EXERCISE GOAL: Which lines in the data below contain the word "padding"? Copy each of them.
(MATERIAL SHOWN begins)
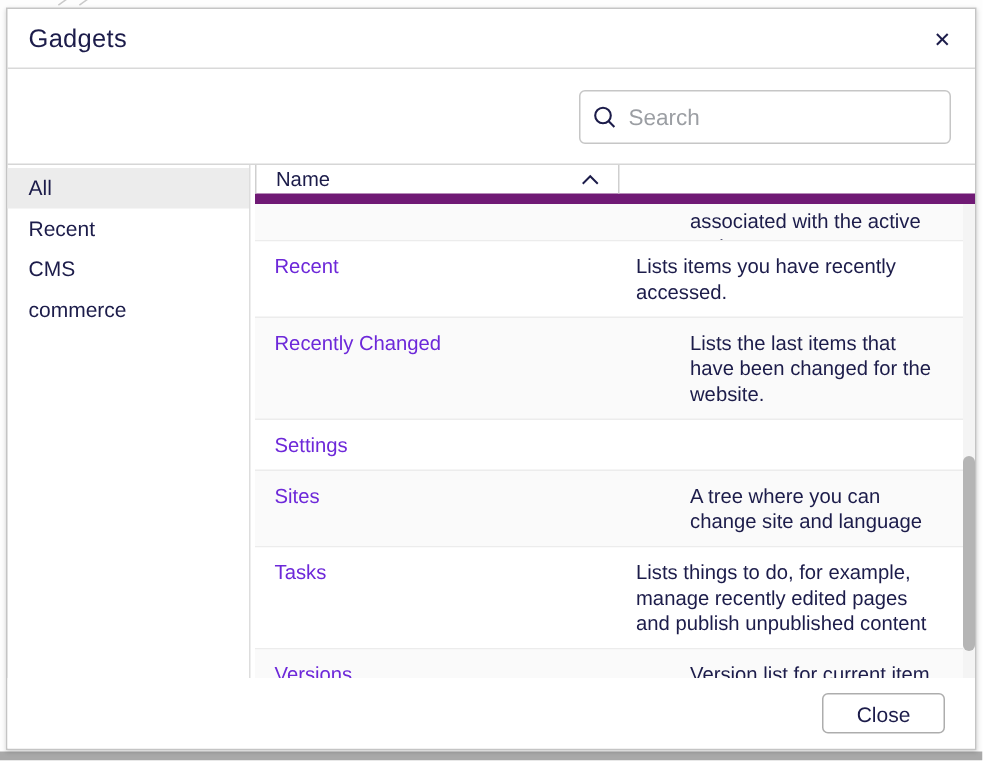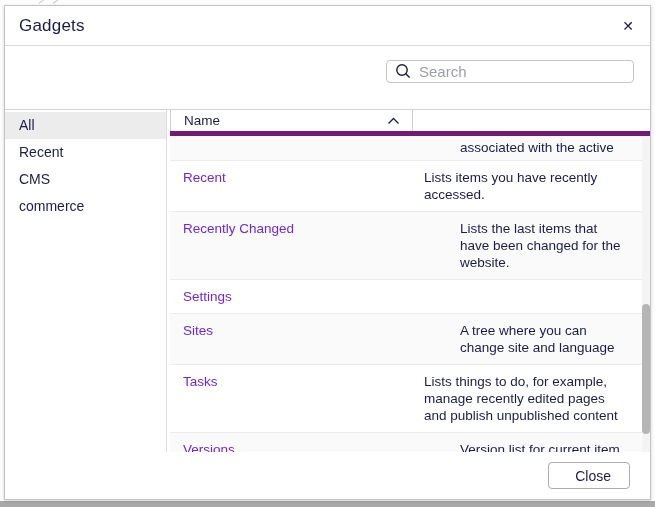--- a/index.html
+++ b/index.html
@@ -27,7 +27,7 @@
 
   .search-row{height:63px;position:relative;}
   .search-box{
-    position:absolute;right:16px;top:14px;width:248px;height:23px;
+    position:absolute;right:16px;top:14px;width:248px;height:36px;
     border:1px solid #c6c6c6;border-radius:4px;box-sizing:border-box;
     display:flex;align-items:center;padding:0 8px;background:#fff;gap:5px;
   }

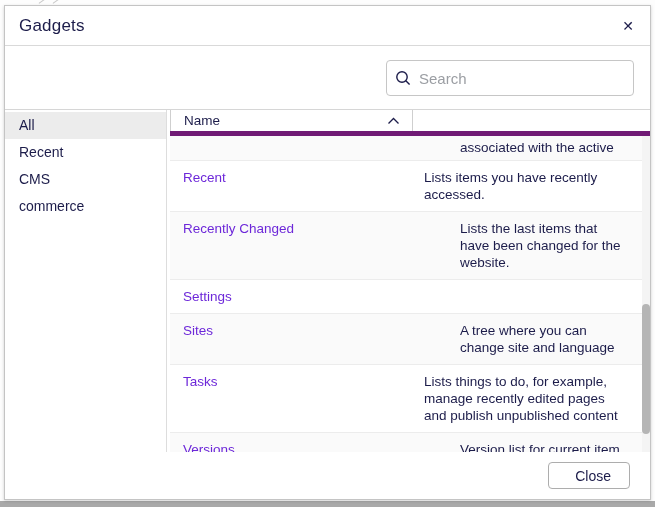--- a/index.html
+++ b/index.html
@@ -50,7 +50,7 @@
   .side-item.selected{background:#ececec;}
 
   .table{flex:1;position:relative;display:flex;flex-direction:column;overflow:hidden;padding-left:3px;box-sizing:border-box;}
-  .thead{display:flex;height:26px;border-bottom:5px solid #701a75;box-sizing:border-box;flex:0 0 auto;}
+  .thead{display:flex;height:26px;border-bottom:7px solid #701a75;box-sizing:border-box;flex:0 0 auto;}
   .th-name{
     width:243px;box-sizing:border-box;border-left:1px solid #cfcfcf;border-right:1px solid #cfcfcf;
     display:flex;align-items:center;justify-content:space-between;

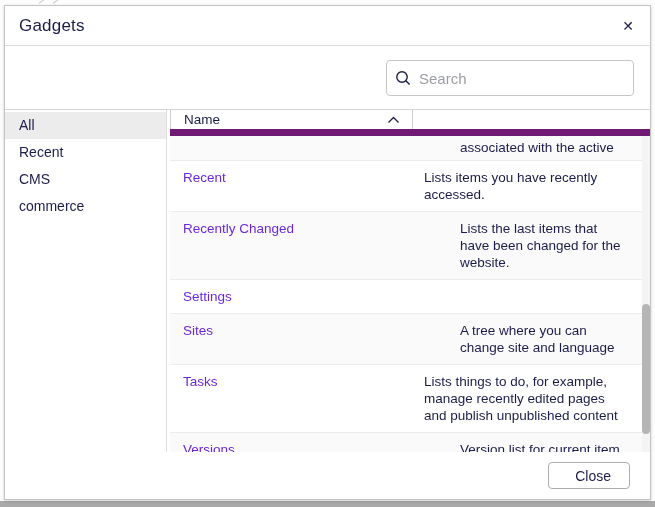--- a/index.html
+++ b/index.html
@@ -80,7 +80,6 @@
     min-width:82px;height:27px;background:#fff;border:1px solid #adadad;border-radius:4px;
     font-size:14px;color:#1c1c4a;font-family:"Liberation Sans","DejaVu Sans",sans-serif;cursor:pointer;
     padding:0 18px;
-    text-align:right;
   }
 </style>
 </head>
(MATERIAL SHOWN ends)
WRITTEN ANSWER:
     display:flex;align-items:center;padding:0 8px;background:#fff;gap:5px;
   .table{flex:1;position:relative;display:flex;flex-direction:column;overflow:hidden;padding-left:3px;box-sizing:border-box;}
     padding:0 18px;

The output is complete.